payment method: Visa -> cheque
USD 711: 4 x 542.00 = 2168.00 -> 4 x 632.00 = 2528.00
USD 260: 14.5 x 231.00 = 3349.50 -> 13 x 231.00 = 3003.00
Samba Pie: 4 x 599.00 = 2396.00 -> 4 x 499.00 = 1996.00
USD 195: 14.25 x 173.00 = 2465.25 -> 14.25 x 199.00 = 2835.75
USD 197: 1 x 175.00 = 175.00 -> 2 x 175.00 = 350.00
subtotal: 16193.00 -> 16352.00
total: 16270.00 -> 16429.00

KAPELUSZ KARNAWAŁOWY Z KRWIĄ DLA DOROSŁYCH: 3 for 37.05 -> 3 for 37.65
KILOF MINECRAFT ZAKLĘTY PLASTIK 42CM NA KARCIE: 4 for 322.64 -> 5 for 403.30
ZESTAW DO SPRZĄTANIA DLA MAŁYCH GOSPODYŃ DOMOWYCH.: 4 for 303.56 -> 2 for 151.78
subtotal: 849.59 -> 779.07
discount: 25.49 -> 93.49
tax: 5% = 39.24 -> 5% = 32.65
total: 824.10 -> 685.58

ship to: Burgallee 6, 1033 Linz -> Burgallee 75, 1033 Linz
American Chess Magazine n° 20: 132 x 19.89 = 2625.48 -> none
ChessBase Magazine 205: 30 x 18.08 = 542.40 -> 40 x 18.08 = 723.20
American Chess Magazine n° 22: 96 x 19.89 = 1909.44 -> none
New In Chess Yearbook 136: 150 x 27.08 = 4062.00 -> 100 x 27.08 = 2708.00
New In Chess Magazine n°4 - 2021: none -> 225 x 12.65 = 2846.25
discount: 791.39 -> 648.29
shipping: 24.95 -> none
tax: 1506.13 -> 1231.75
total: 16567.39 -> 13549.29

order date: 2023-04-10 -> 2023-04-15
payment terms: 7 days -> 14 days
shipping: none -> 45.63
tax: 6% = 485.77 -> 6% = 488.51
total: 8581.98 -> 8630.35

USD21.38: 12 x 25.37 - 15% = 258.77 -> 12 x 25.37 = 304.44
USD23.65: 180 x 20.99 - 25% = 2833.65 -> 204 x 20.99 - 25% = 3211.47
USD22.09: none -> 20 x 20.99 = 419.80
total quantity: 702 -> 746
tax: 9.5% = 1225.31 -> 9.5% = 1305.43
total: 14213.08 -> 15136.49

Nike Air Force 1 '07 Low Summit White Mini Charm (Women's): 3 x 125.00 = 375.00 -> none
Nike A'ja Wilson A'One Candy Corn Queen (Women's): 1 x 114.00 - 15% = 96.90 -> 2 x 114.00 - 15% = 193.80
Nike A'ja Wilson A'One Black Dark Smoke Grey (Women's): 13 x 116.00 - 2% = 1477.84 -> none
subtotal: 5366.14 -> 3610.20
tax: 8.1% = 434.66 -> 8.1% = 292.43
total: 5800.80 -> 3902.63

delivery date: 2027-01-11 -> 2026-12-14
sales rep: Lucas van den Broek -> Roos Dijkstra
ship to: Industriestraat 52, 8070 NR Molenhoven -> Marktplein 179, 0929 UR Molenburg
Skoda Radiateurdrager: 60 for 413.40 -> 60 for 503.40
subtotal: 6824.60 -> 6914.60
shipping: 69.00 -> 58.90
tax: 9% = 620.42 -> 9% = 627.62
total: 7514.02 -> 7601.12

### WORK ITEM:
Copy the lines of the data above exactly as written, beginning with the line containing "discount: 25.49 -> 93.49" and ending with the line containing "Nike A'ja Wilson A'One Candy", and leave out all other lines.

### COMPLETED EXERCISE:
discount: 25.49 -> 93.49
tax: 5% = 39.24 -> 5% = 32.65
total: 824.10 -> 685.58

ship to: Burgallee 6, 1033 Linz -> Burgallee 75, 1033 Linz
American Chess Magazine n° 20: 132 x 19.89 = 2625.48 -> none
ChessBase Magazine 205: 30 x 18.08 = 542.40 -> 40 x 18.08 = 723.20
American Chess Magazine n° 22: 96 x 19.89 = 1909.44 -> none
New In Chess Yearbook 136: 150 x 27.08 = 4062.00 -> 100 x 27.08 = 2708.00
New In Chess Magazine n°4 - 2021: none -> 225 x 12.65 = 2846.25
discount: 791.39 -> 648.29
shipping: 24.95 -> none
tax: 1506.13 -> 1231.75
total: 16567.39 -> 13549.29

order date: 2023-04-10 -> 2023-04-15
payment terms: 7 days -> 14 days
shipping: none -> 45.63
tax: 6% = 485.77 -> 6% = 488.51
total: 8581.98 -> 8630.35

USD21.38: 12 x 25.37 - 15% = 258.77 -> 12 x 25.37 = 304.44
USD23.65: 180 x 20.99 - 25% = 2833.65 -> 204 x 20.99 - 25% = 3211.47
USD22.09: none -> 20 x 20.99 = 419.80
total quantity: 702 -> 746
tax: 9.5% = 1225.31 -> 9.5% = 1305.43
total: 14213.08 -> 15136.49

Nike Air Force 1 '07 Low Summit White Mini Charm (Women's): 3 x 125.00 = 375.00 -> none
Nike A'ja Wilson A'One Candy Corn Queen (Women's): 1 x 114.00 - 15% = 96.90 -> 2 x 114.00 - 15% = 193.80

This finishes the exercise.